Kompasiana adalah platform blog. Konten ini menjadi tanggung jawab bloger dan tidak mewakili pandangan redaksi Kompas.

Kubah masjid Andalusia Sentul. Photo by @sureadin.

Malam semakin dalam, suara jangkrik semakin nyaring terdengar. Tapi malam ini berbeda karena jangkrik tidak sendiri: suara takbir menggema dari masjid di seluruh kota, diselingi letusan petasan yang tak henti-hanti. Jalanan masih sedikit basah sisa hujan tadi sore.

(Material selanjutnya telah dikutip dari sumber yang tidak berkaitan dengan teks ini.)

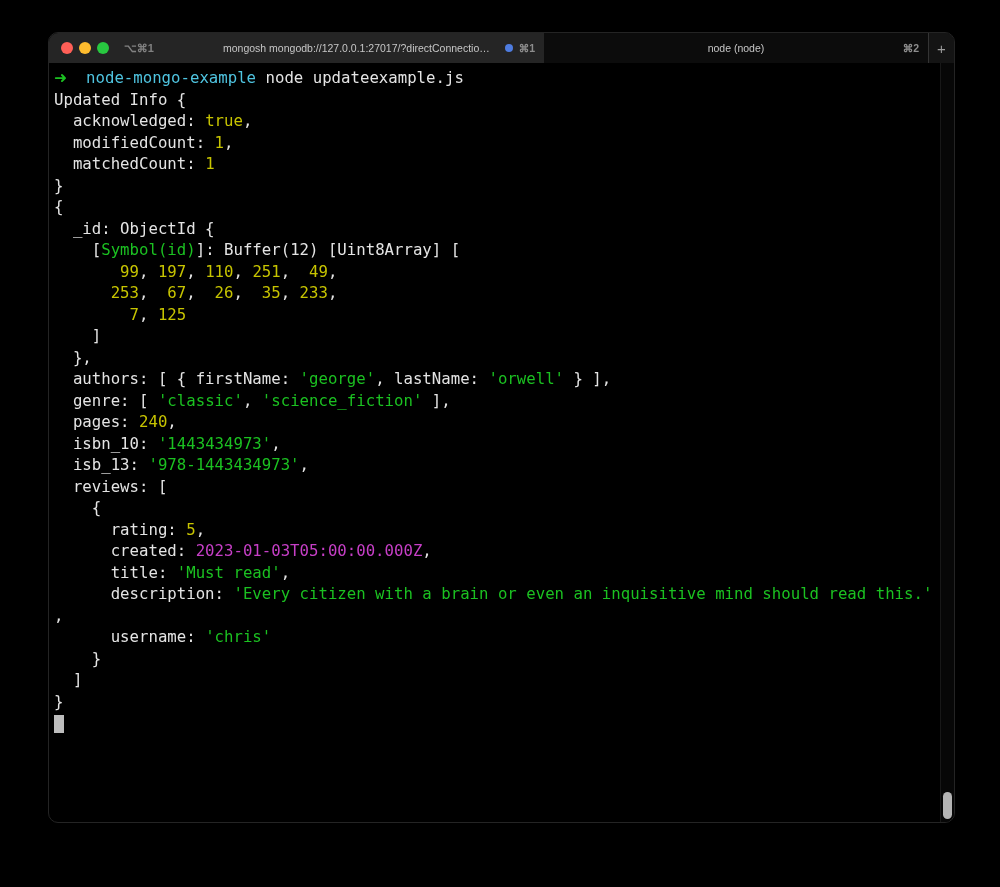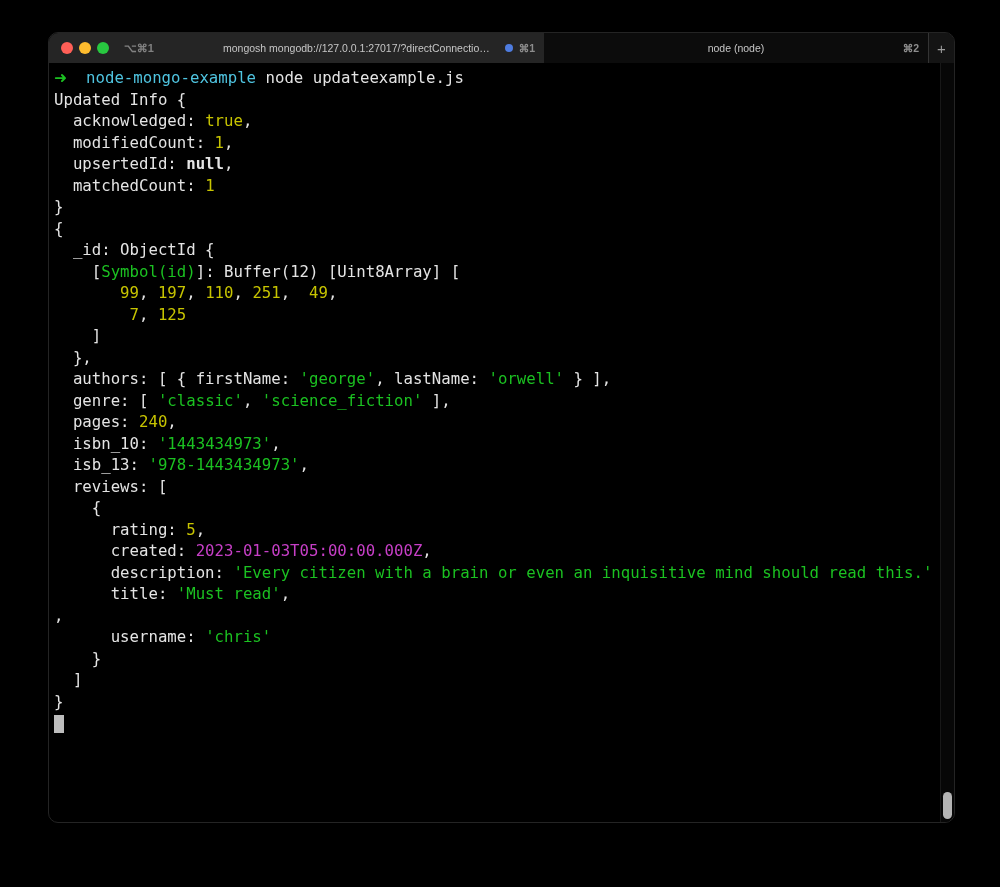--- a/index.html
+++ b/index.html
@@ -90,7 +90,6 @@
       <div class="term-line"><span class="seg-w">Updated Info {</span></div>
       <div class="term-line"><span class="seg-w">  acknowledged: </span><span class="seg-y">true</span><span class="seg-w">,</span></div>
       <div class="term-line"><span class="seg-w">  modifiedCount: </span><span class="seg-y">1</span><span class="seg-w">,</span></div>
-      <div class="term-line"><span class="seg-w">  upsertedId: </span><span class="seg-b">null</span><span class="seg-w">,</span></div>
       <div class="term-line"><span class="seg-w">  matchedCount: </span><span class="seg-y">1</span></div>
       <div class="term-line"><span class="seg-w">}</span></div>
       <div class="term-line"><span class="seg-w">{</span></div>

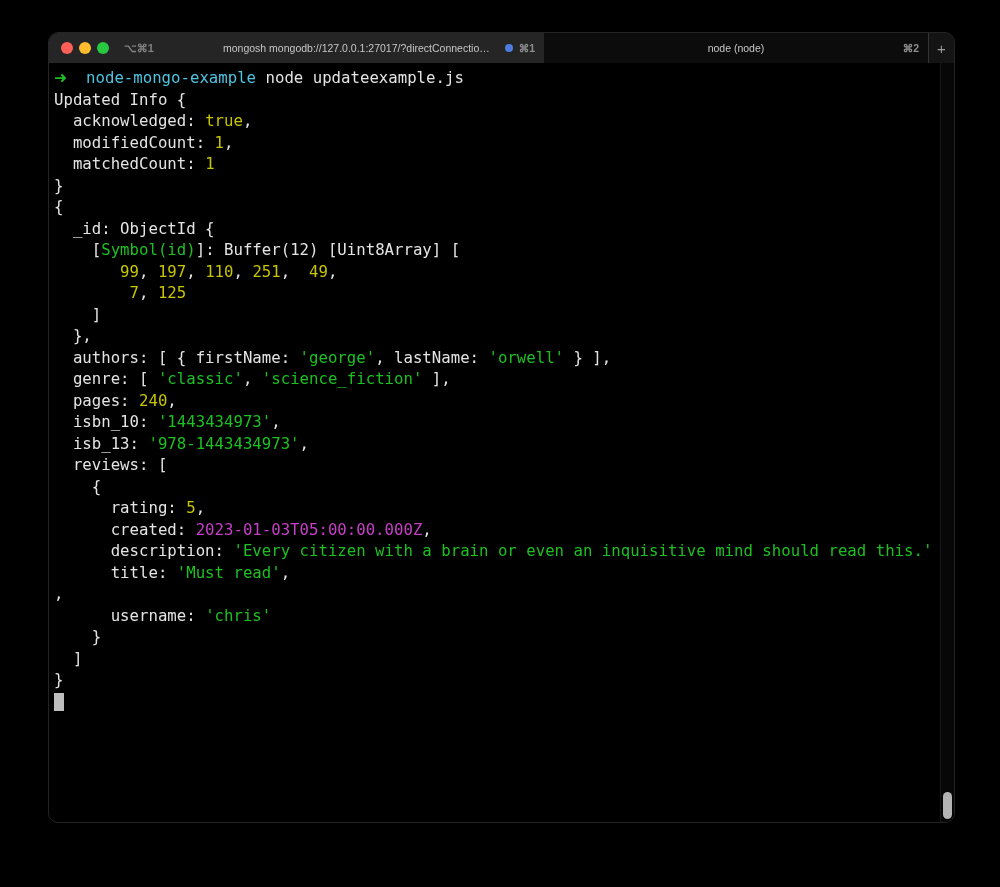--- a/index.html
+++ b/index.html
@@ -96,6 +96,7 @@
       <div class="term-line"><span class="seg-w">  _id: ObjectId {</span></div>
       <div class="term-line"><span class="seg-w">    [</span><span class="seg-g">Symbol(id)</span><span class="seg-w">]: Buffer(12) [Uint8Array] [</span></div>
       <div class="term-line"><span class="seg-w">      </span><span class="seg-y"> 99</span><span class="seg-w">, </span><span class="seg-y">197</span><span class="seg-w">, </span><span class="seg-y">110</span><span class="seg-w">, </span><span class="seg-y">251</span><span class="seg-w">, </span><span class="seg-y"> 49</span><span class="seg-w">,</span></div>
+      <div class="term-line"><span class="seg-w">      </span><span class="seg-y">253</span><span class="seg-w">, </span><span class="seg-y"> 67</span><span class="seg-w">, </span><span class="seg-y"> 26</span><span class="seg-w">, </span><span class="seg-y"> 35</span><span class="seg-w">, </span><span class="seg-y">233</span><span class="seg-w">,</span></div>
       <div class="term-line"><span class="seg-w">      </span><span class="seg-y">  7</span><span class="seg-w">, </span><span class="seg-y">125</span></div>
       <div class="term-line"><span class="seg-w">    ]</span></div>
       <div class="term-line"><span class="seg-w">  },</span></div>

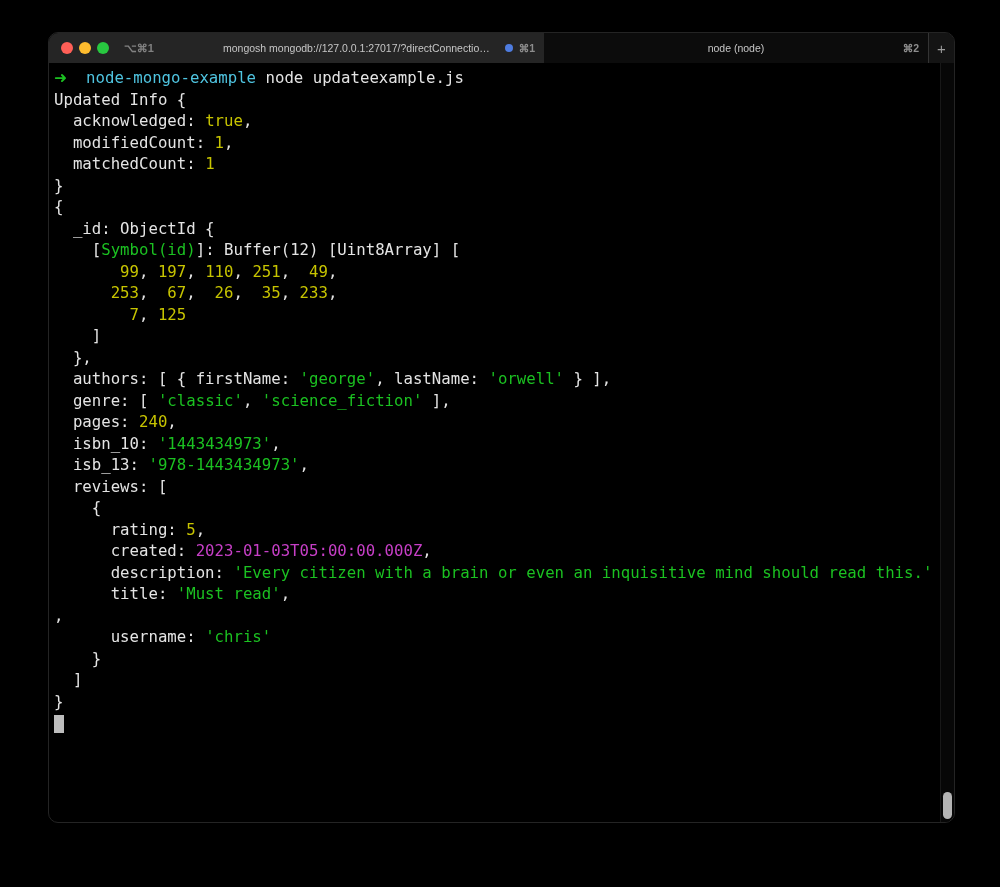--- a/index.html
+++ b/index.html
@@ -109,8 +109,8 @@
       <div class="term-line"><span class="seg-w">    {</span></div>
       <div class="term-line"><span class="seg-w">      rating: </span><span class="seg-y">5</span><span class="seg-w">,</span></div>
       <div class="term-line"><span class="seg-w">      created: </span><span class="seg-m">2023-01-03T05:00:00.000Z</span><span class="seg-w">,</span></div>
+      <div class="term-line"><span class="seg-w">      title: </span><span class="seg-g">'Must read'</span><span class="seg-w">,</span></div>
       <div class="term-line"><span class="seg-w">      description: </span><span class="seg-g">'Every citizen with a brain or even an inquisitive mind should read this.'</span></div>
-      <div class="term-line"><span class="seg-w">      title: </span><span class="seg-g">'Must read'</span><span class="seg-w">,</span></div>
       <div class="term-line"><span class="seg-w">,</span></div>
       <div class="term-line"><span class="seg-w">      username: </span><span class="seg-g">'chris'</span></div>
       <div class="term-line"><span class="seg-w">    }</span></div>

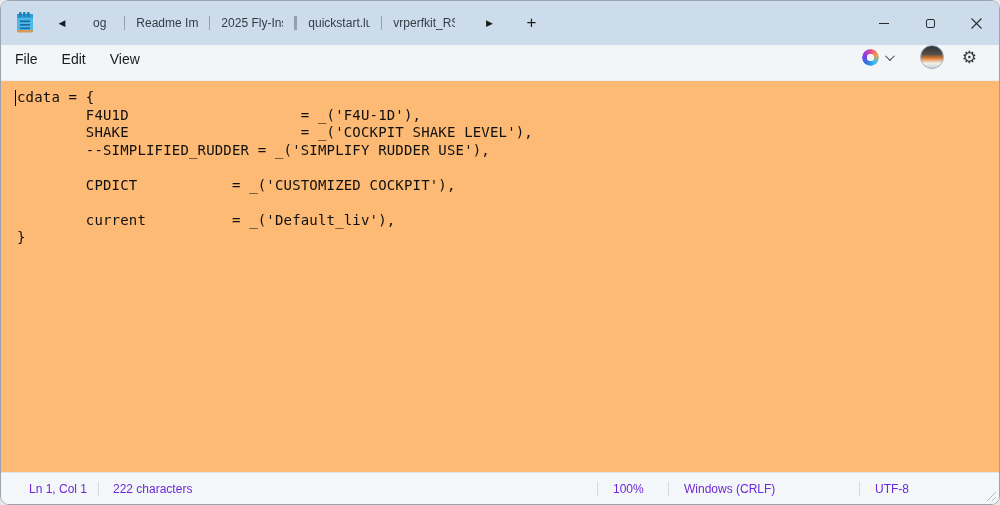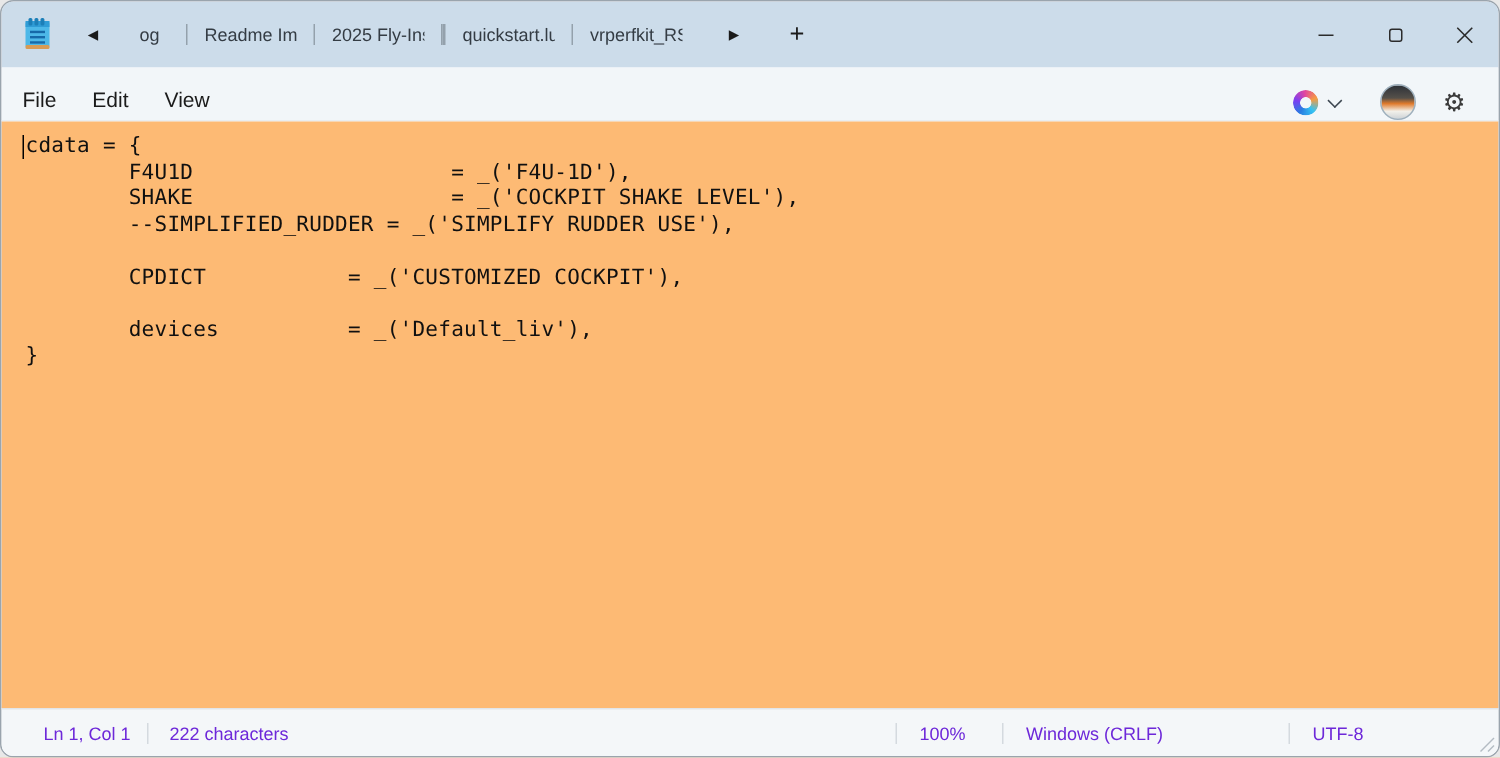--- a/index.html
+++ b/index.html
@@ -41,7 +41,7 @@
   .glyph-max { width:9px; height:9px; border:1px solid #2b2b2b; border-radius:2px; }
   
   .menubar {
-    height:36px; background:#f2f6f9; display:flex; align-items:flex-end; flex:0 0 auto;
+    height:36px; background:#f2f6f9; display:flex; align-items:flex-start; flex:0 0 auto;
     border-bottom:1px solid #e9edf0; padding:0 14px;
   }
   .menu-item { padding:0 12px; font-size:14px; color:#1b1b1b; height:28px;

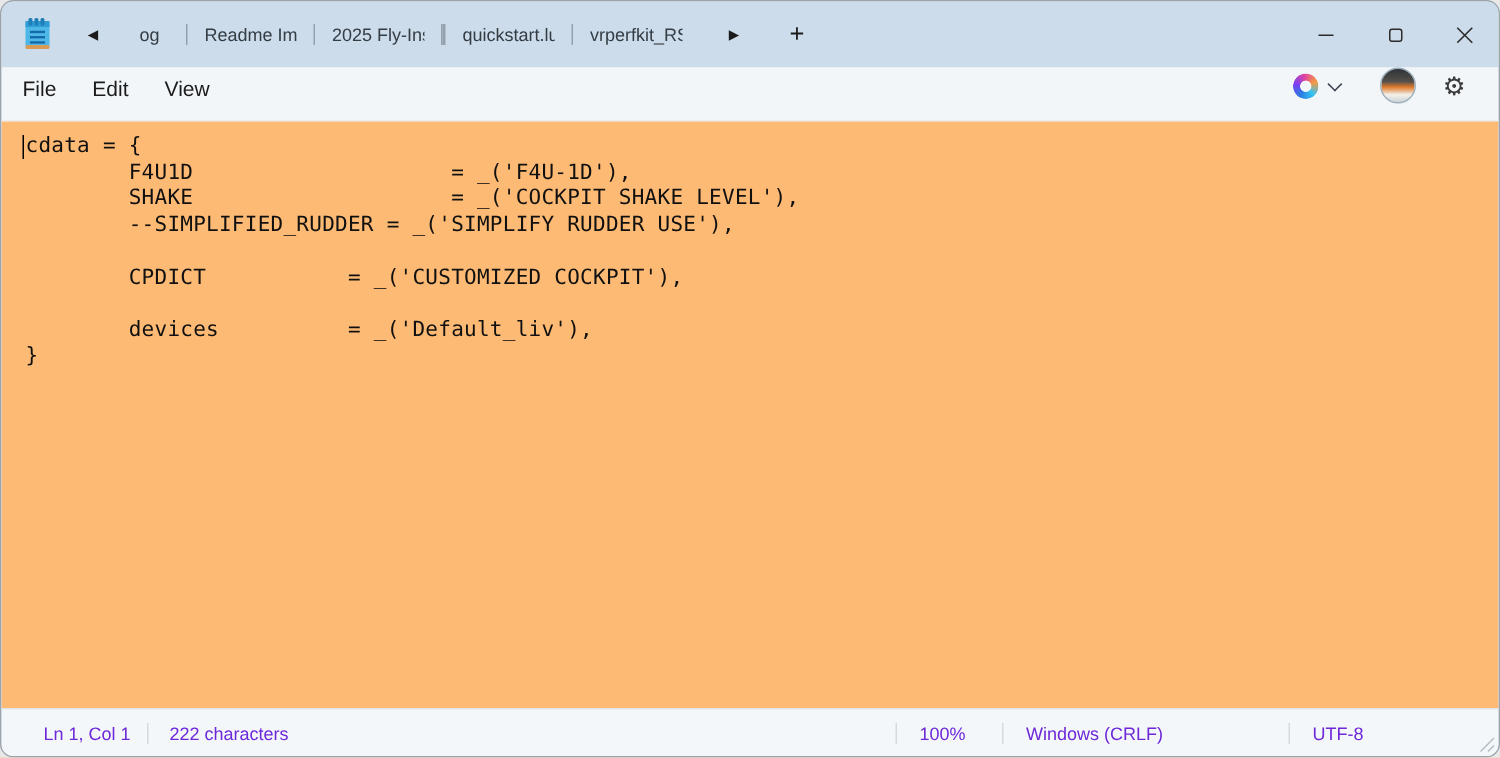--- a/index.html
+++ b/index.html
@@ -179,7 +179,7 @@
       <div class="code-line"></div>
       <div class="code-line">        CPDICT           = _('CUSTOMIZED COCKPIT'),</div>
       <div class="code-line"></div>
-      <div class="code-line">        devices          = _('Default_liv'),</div>
+      <div class="code-line">        current          = _('Default_liv'),</div>
       <div class="code-line">}</div>
     </div>
   </div>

Saya duduk di teras depan rumah sambil memandangi jalan. Sesekali satu dua kendaraan roda dua atau roda empat melintas. Sepertinya banyak orang – terutama anak muda- yang merayakan malam takbiran ini di jalan di tengah kota. Saya sendiri tidak pernah menghabiskan malam takbiran di luar rumah. Adik-adik dan keponakan sudah tidur, juga bapak-bapaknya. Tinggal ibu-ibu di dapur menyempurnakan persiapan hidangan lebaran untuk besok pagi. Mungkin ini tipikal di semua rumah orang pada malam ini. Demi mengisi waktu lengang ini saya ambil kunci motor dan mencoba berkeliling. Ternyata jalanan penuh ramai, banyak pemuda-pemudi, kendaraan dan petasan. Polisi berjaga-jaga di sudut kota. Saya membelokkan ke jalanan yang agak sepi. Di lapangan-lapangan terlihat pemuda menyiapkan lajur-lajur shaf dengan rafia, dan sesekali terdengar sound system dicoba. Saat angin malam yang dingin menerpa wajah, saya mencoba merenungi satu bulan ke belakang. Satu hal yang saya pelajari dalam Ramadhan kali ini: betapa pikiran dan perasaan kita bisa begitu delusional. Di tengah puasa, saat siang hari dan matahari sedang terik-teriknya, pikiran dan perasaan saya mengatakan bahwa makanan dan minuman apa pun rasanya sangat nikmat seandainya bisa dimakan/minum pada saat itu. Namun saat waktunya berbuka, setelah satu cawan es buah saya habiskan, rasanya es buah itu tidak senikmat yang saya bayangkan pada saat siang hari. Saya mencoba meyakinkan diri saya pada esok siangnya bahwa makanan dan minuman itu sebenarnya tak seindah yang saya bayangkan, tapi pikiran dan perasaan saya tak mampu menerimanya. Di siang hari, tetap saja akal saya berpikir bahwa nikmat sekali makanan dan minuman itu seandainya bisa disantap di siang bolong. Bahkan makanan-makanan kecil yang jarang saya makan pun akan nampak begitu menggairahkan. Begitulah, maka saya menyimpulkan bahwa pikiran dan perasaan kita bukan representasi kebenaran. Ia bisa jadi hanya sebuah delusi .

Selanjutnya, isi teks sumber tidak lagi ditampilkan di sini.